The following table reports two values for different quantities of input text:

  • The Average Mean Absolute Error (MAE) across all characteristics based on the number of words that are provided as input. The smaller the MAE, the closer the service's results are to the scores the author would receive by taking a personality test.
  • The Average correlation between inferred and actual scores across all characteristics. The closer the correlation is to 1, the better the predictions. Correlations greater than 0.2 are considered acceptable; correlation higher than 0.4 are rare.

The information is based on English-language data, but the general guidelines apply to all languages. For more information about average MAE and correlation, including language-specific statistics, see How precise is the service.

Table 3. Average MAE and correlation
Number of words Average MAE
across all characteristics
Average correlation
across all characteristics
3000 12.1% 0.257
1200 12.2% 0.237
600 12.3% 0.212
300 12.5% 0.175
100 12.7% 0.095

As the following guidelines indicate, {{site.data.keyword.IBM_notm}} recommends that you provide at least 1200 words, but providing at least 600 words produces acceptable results:

  • 3000 words are sufficient to achieve the service's maximum precision.
  • At least 1200 words result in an MAE that is within two percent of the best MAE that the service can return.
  • Between 600 and 1200 words result in an MAE that is within three percent of the best MAE that the service can return.
  • Fewer than 600 words generate a warning, but the service still analyzes the input.
  • Fewer than 100 words generate an error.

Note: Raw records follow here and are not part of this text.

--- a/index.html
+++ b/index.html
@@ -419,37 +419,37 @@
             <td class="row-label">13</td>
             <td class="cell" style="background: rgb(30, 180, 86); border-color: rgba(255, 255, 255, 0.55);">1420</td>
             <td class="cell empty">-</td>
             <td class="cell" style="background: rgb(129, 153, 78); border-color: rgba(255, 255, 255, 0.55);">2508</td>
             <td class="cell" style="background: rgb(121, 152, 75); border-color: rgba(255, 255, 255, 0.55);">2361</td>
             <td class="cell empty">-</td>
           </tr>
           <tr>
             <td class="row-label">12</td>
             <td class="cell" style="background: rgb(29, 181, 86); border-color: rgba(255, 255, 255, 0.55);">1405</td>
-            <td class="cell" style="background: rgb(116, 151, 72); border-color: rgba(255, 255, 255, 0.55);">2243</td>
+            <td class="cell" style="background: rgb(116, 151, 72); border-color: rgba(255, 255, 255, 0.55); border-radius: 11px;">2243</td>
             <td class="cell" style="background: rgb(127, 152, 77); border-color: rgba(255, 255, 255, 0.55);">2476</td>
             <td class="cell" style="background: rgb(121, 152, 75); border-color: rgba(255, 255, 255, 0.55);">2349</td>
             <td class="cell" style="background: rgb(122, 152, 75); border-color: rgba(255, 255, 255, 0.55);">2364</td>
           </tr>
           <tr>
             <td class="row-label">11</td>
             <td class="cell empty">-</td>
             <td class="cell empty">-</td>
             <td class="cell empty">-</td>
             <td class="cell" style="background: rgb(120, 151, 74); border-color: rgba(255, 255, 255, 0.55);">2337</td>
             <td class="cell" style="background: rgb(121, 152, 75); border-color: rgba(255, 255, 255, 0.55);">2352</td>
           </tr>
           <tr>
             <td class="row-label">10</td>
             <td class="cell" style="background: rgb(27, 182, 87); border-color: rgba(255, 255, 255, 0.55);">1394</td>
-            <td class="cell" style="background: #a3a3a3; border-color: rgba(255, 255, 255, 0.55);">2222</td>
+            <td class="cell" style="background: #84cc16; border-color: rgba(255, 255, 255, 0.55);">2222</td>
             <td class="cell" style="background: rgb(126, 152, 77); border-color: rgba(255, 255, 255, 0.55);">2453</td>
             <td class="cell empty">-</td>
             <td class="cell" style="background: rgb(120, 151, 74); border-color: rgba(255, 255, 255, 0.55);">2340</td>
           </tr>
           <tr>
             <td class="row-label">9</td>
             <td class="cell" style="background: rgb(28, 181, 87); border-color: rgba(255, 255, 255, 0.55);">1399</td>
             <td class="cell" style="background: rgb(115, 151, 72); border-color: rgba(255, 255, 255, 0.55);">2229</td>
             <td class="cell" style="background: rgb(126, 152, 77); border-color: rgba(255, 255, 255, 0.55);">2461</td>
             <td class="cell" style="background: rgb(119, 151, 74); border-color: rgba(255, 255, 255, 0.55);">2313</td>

These guidelines can help you accommodate the reliability of the results to your application. For example, for a casual application that recommends movies, you might be comfortable with less precision. For an application that makes more critical recommendations, you likely require more precise results. For more information about how the service infers personality characteristics, see How personality characteristics are inferred.

Requesting raw scores

{: #rawScores-input}

The service always returns normalized scores for each personality characteristic (Big Five dimension and facet, Need, and Value) as part of its response. The service can also report a raw_score for each characteristic if you set the raw_scores query parameter to true. Raw scores represent results for the characteristics that are based solely on the author's text and the model for that characteristic, without comparing the results to a sample population. For more information about using raw scores, see Raw scores for personality characteristics.

Requesting consumption preferences

{: #preferences-input}

The service always returns results for the personality models. When you set the consumption_preferences query parameter to true, the service also returns scores for various consumption preferences. The service bases the preferences on the personality characteristics that it infers from the input text. These results indicate the author's tendency to prefer different products, services, and activities. Businesses can use the results to better understand the author's inclinations and to personalize communications and offers for the author.

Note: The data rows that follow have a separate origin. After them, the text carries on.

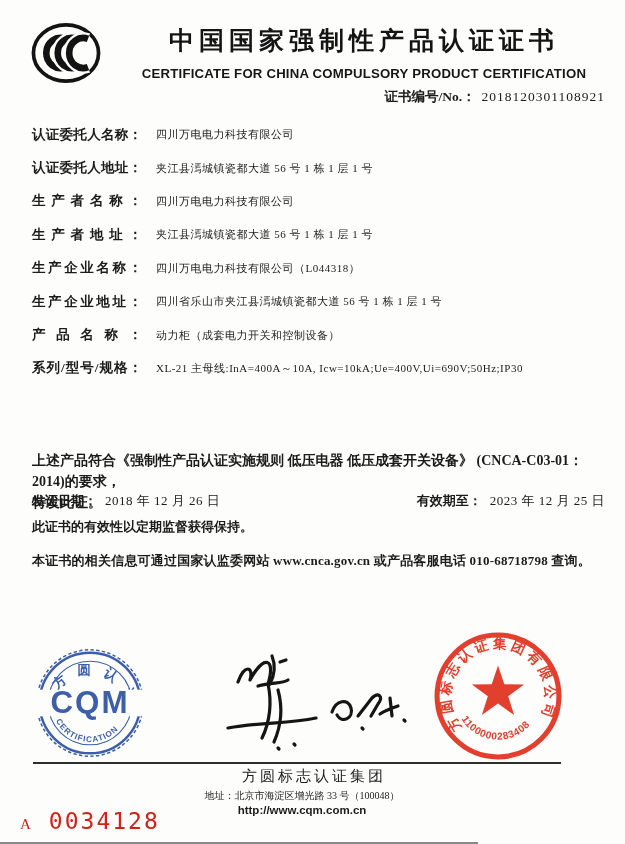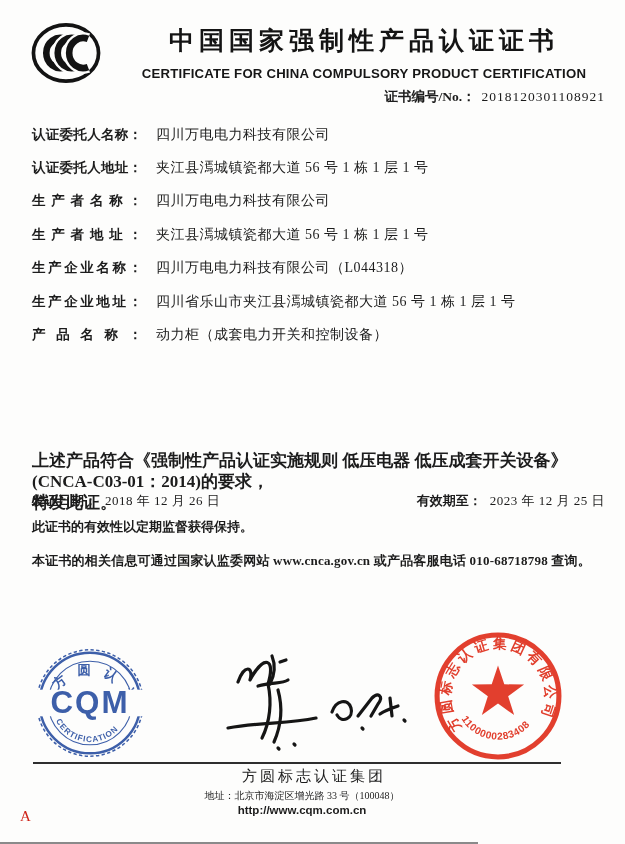--- a/index.html
+++ b/index.html
@@ -24,24 +24,24 @@
 
   
   .fields { left:32px; top:118px; right:12px; }
   .field-row { height:33.4px; display:flex; align-items:center; }
   .field-label {
     width:110px; flex:0 0 110px;
     font-size:13.5px; font-weight:bold;
     text-align:justify; text-align-last:justify;
     white-space:nowrap; letter-spacing:0;
   }
-  .field-value { margin-left:14px; font-size:14px; white-space:nowrap; letter-spacing:0.5px; }
-
-  
-  .statement { left:32px; top:450px; width:576px; font-size:17px; font-weight:600; line-height:21px; }
+  .field-value { margin-left:14px; font-size:11px; white-space:nowrap; letter-spacing:0.5px; }
+
+  
+  .statement { left:32px; top:450px; width:576px; font-size:14px; font-weight:600; line-height:21px; }
   .dates-row { left:32px; top:492px; right:20px; display:flex; justify-content:space-between; font-size:13px; }
   .date-label { font-weight:bold; }
   .date-value { margin-left:8px; letter-spacing:0.5px; }
   .validity-note { left:32px; top:518px; font-size:13px; font-weight:600;font-family:Liberation Mono, monospace; }
   .info-note { left:32px; top:552px; font-size:13px; font-weight:600; letter-spacing:0.2px; }
 
   
   .cqm-seal { left:33px; top:646px; width:114px; height:114px; }
   .signature { left:220px; top:640px; width:205px; height:120px; }
   .red-stamp { left:432px; top:630px; width:132px; height:132px; }
@@ -103,20 +103,24 @@
     <span class="field-label">生产企业名称：</span>
     <span class="field-value">四川万电电力科技有限公司（L044318）</span>
   </div>
   <div class="field-row">
     <span class="field-label">生产企业地址：</span>
     <span class="field-value">四川省乐山市夹江县漹城镇瓷都大道 56 号 1 栋 1 层 1 号</span>
   </div>
   <div class="field-row">
     <span class="field-label">产品名称：</span>
     <span class="field-value">动力柜（成套电力开关和控制设备）</span>
+  </div>
+  <div class="field-row">
+    <span class="field-label">系列/型号/规格：</span>
+    <span class="field-value">XL-21 主母线:InA=400A～10A, Icw=10kA;Ue=400V,Ui=690V;50Hz;IP30</span>
   </div>
 </div>
 
 <div class="abs statement">
   <div>上述产品符合《强制性产品认证实施规则 低压电器 低压成套开关设备》 (CNCA-C03-01：2014)的要求，</div>
   <div>特发此证。</div>
 </div>
 
 <div class="abs dates-row">
   <div>
@@ -185,15 +189,16 @@
 
 <div class="abs divider"></div>
 <div class="abs footer-block">
   <div class="footer-org">方圆标志认证集团</div>
   <div class="footer-address">地址：北京市海淀区增光路 33 号（100048）</div>
   <div class="footer-url">http://www.cqm.com.cn</div>
 </div>
 
 <div class="abs serial-block">
   <span class="serial-prefix" style="color: rgb(207, 35, 24);">A</span>
+  <span class="serial-number" style="color: rgb(207, 35, 24);">0034128</span>
 </div>
 
 <div class="abs scan-edge-bottom"></div>
 
 </body></html>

For more information about the different consumption preferences, see Consumption preferences. For information about interpreting the numeric results for a preference, see Scores for consumption preferences.

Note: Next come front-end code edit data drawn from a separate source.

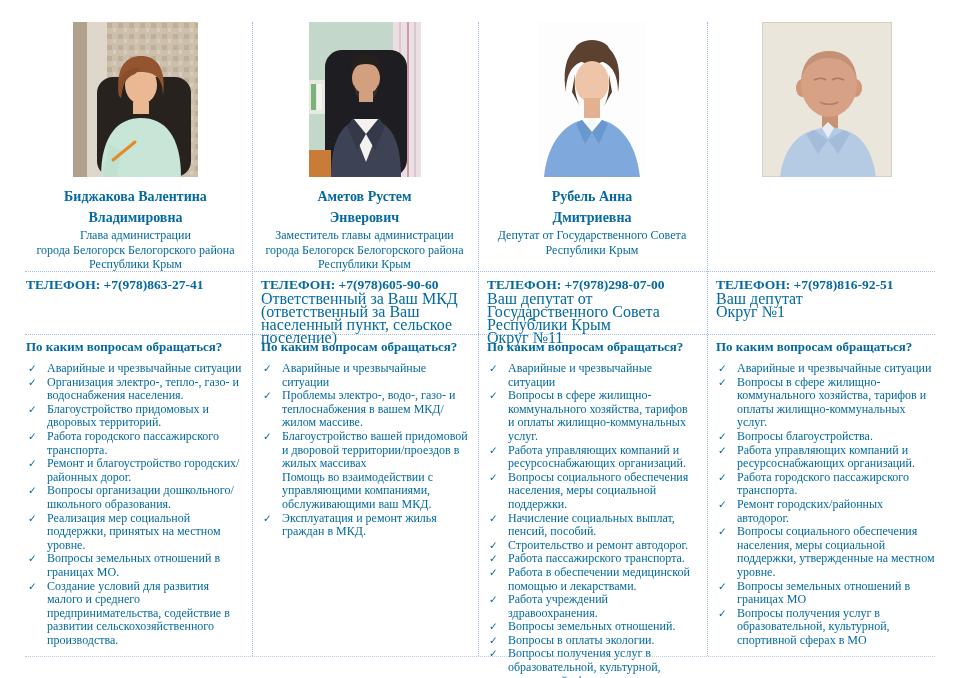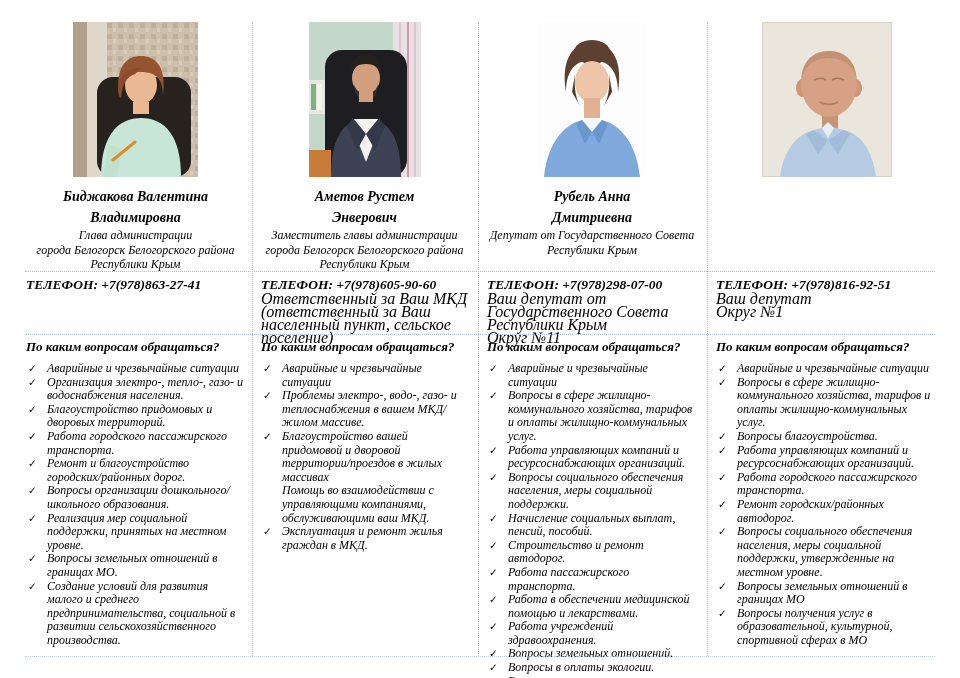--- a/index.html
+++ b/index.html
@@ -3,24 +3,23 @@
 <meta charset="utf-8">
 <style>
   :root { --border: #a4bedd; }
   * { box-sizing: border-box; margin: 0; padding: 0; }
   html,body { background:#e9e9e9; }
   .page {
     position: relative;
     width: 960px; height: 678px;
     background: #ffffff;
     font-family: "Liberation Serif", serif;
-    color: #000000;
+    color: #0369a1;
     overflow: hidden;
     margin: 0 auto;
-    font-style: italic;
   }
   .grid {
     position: absolute; left: 0; top: 0;
     width: 960px; height: 657px;
     display: grid;
     grid-template-columns: 252px 226px 229px 253px;
   }
   .col { display: flex; flex-direction: column; }
   .row1 { height: 271px; text-align: center; }
   .row2 { height: 63px; padding-top: 6px; }
@@ -152,21 +151,21 @@
               <span class="q-text">Реализация мер социальной поддержки, принятых на местном уровне.</span>
             </li>
 
             <li class="q-item">
               <span class="check">✓</span>
               <span class="q-text">Вопросы земельных отношений в границах МО.</span>
             </li>
 
             <li class="q-item">
               <span class="check">✓</span>
-              <span class="q-text">Создание условий для развития малого и среднего предпринимательства, социальной в развитии сельскохозяйственного производства.</span>
+              <span class="q-text">Создание условий для развития малого и среднего предпринимательства, содействие в развитии сельскохозяйственного производства.</span>
             </li>
           </ul>
       </div>
     </section>
 
     <section class="col">
       <div class="row1 cell-pad-2">
         <div class="photo ph2">
           <svg width="112" height="155" viewBox="0 0 112 155">
             <rect width="112" height="155" fill="#c3d7ca"></rect>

Specifying the interface version

{: #version}

All calls to the /v3/profile method must include the version query parameter to indicate the version of the service's API and response format that you want to use. You specify the version as a date in the format YYYY-MM-DD; for example, specify 2017-10-13 for October 13, 2017 (the latest version). The parameter allows the service to update its API and response format for new versions without breaking existing clients. For information about all available versions, see the Release notes.

The date that you specify does not need to match a version of the service exactly; the service uses the version that is no later than the date you provide. If you specify a date that is earlier than the initial release of version 3 (2016-10-19), the service uses that version of the API. If you specify a date that is in the future or otherwise later than the most recent version, the service uses the latest version.